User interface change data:

▶

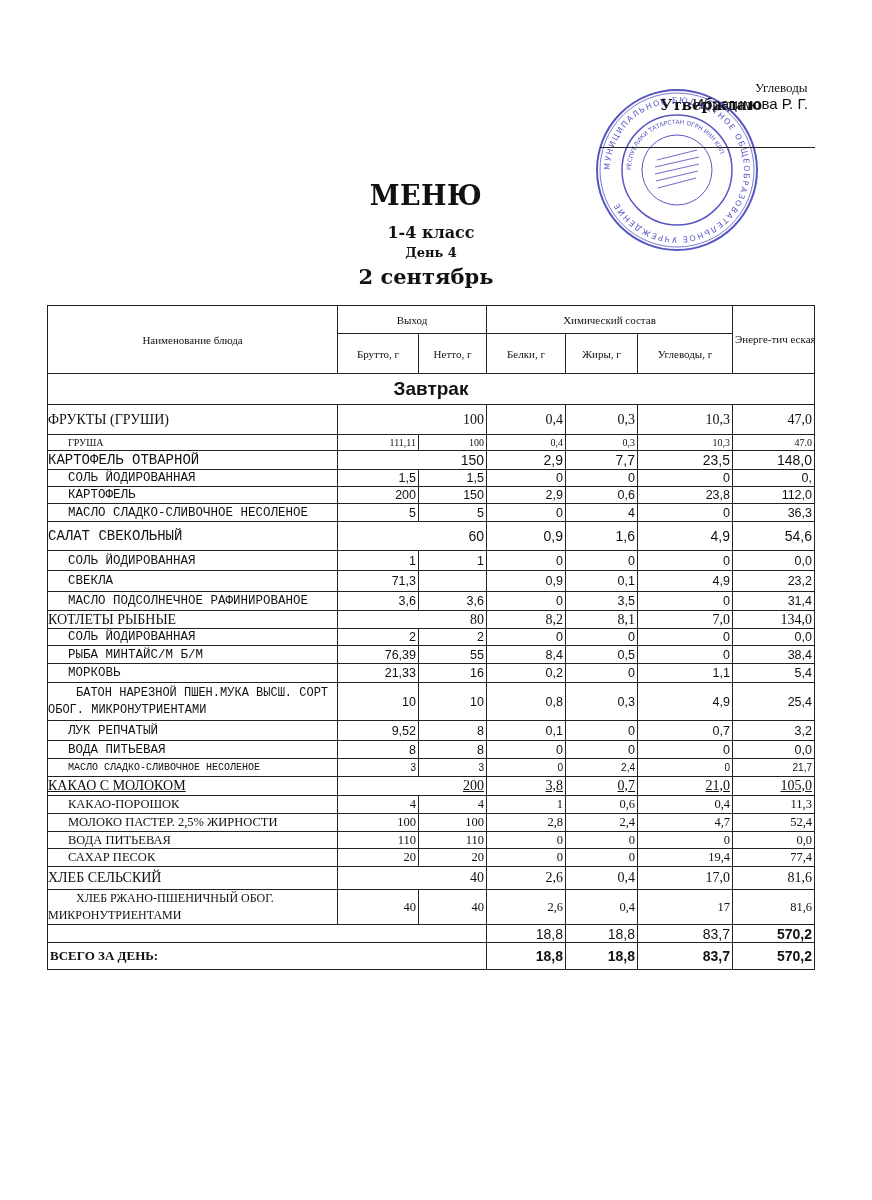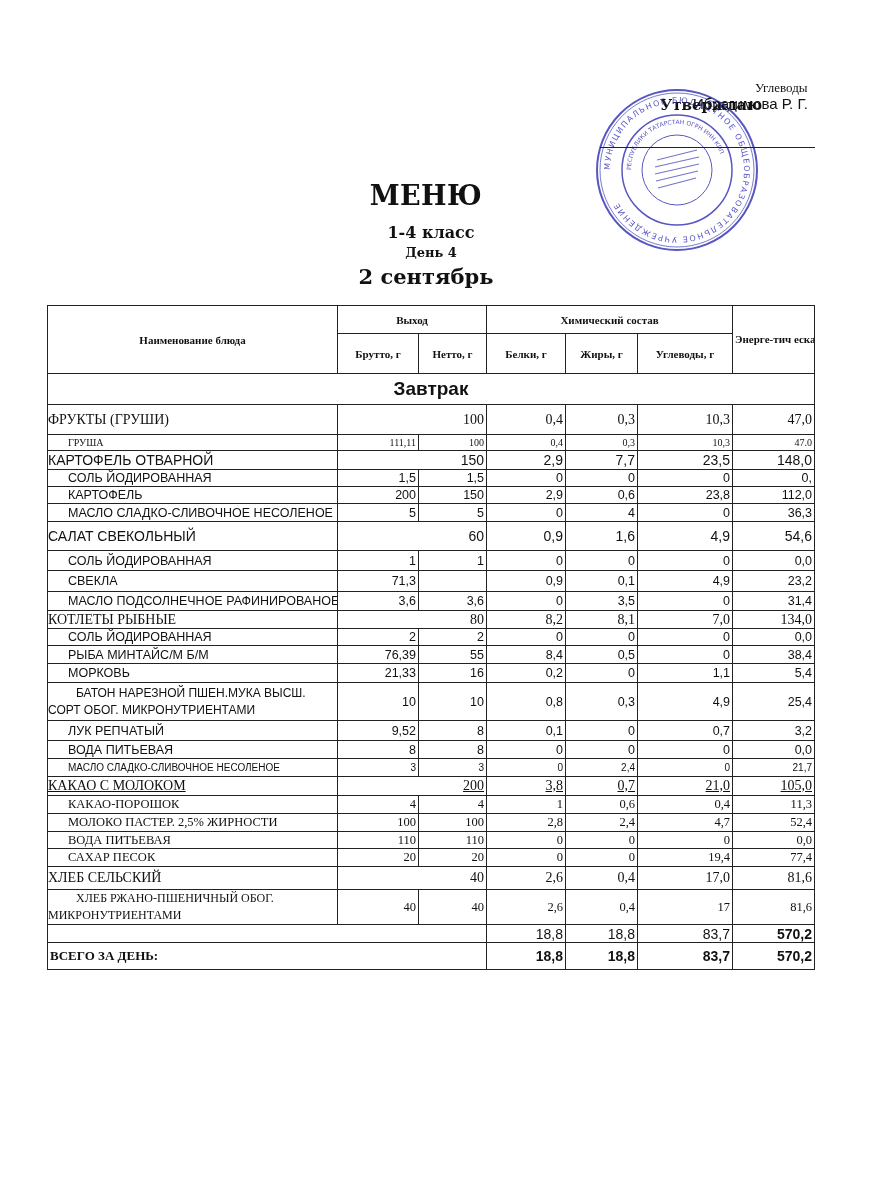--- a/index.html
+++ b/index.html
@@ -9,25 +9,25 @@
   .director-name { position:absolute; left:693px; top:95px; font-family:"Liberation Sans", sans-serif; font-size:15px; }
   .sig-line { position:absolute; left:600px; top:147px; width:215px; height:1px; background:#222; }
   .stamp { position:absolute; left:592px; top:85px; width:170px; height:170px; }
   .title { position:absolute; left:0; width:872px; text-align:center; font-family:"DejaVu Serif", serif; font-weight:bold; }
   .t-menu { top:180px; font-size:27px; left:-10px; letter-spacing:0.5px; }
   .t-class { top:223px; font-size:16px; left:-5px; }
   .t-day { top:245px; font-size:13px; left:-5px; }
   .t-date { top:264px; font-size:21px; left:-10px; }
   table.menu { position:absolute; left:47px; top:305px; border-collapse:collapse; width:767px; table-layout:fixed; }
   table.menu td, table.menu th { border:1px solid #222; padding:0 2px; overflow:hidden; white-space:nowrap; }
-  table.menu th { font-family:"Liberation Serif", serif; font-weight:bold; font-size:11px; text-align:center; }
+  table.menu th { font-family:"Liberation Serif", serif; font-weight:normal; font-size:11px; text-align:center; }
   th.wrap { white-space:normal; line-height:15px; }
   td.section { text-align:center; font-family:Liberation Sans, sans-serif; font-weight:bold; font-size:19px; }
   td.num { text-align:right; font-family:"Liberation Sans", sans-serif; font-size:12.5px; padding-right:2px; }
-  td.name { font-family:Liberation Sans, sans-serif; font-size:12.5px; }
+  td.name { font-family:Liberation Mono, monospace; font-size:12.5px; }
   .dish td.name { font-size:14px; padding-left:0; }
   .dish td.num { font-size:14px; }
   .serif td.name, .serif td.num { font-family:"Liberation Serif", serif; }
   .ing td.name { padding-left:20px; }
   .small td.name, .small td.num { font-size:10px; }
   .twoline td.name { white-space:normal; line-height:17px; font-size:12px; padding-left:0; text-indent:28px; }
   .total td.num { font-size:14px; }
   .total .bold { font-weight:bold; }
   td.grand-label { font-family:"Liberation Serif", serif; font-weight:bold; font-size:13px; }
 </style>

◀

Search the entries above for the string "dish", and report each line where it occurs.

- [Solved exercise]:
   .dish td.name { font-size:14px; padding-left:0; }
   .dish td.num { font-size:14px; }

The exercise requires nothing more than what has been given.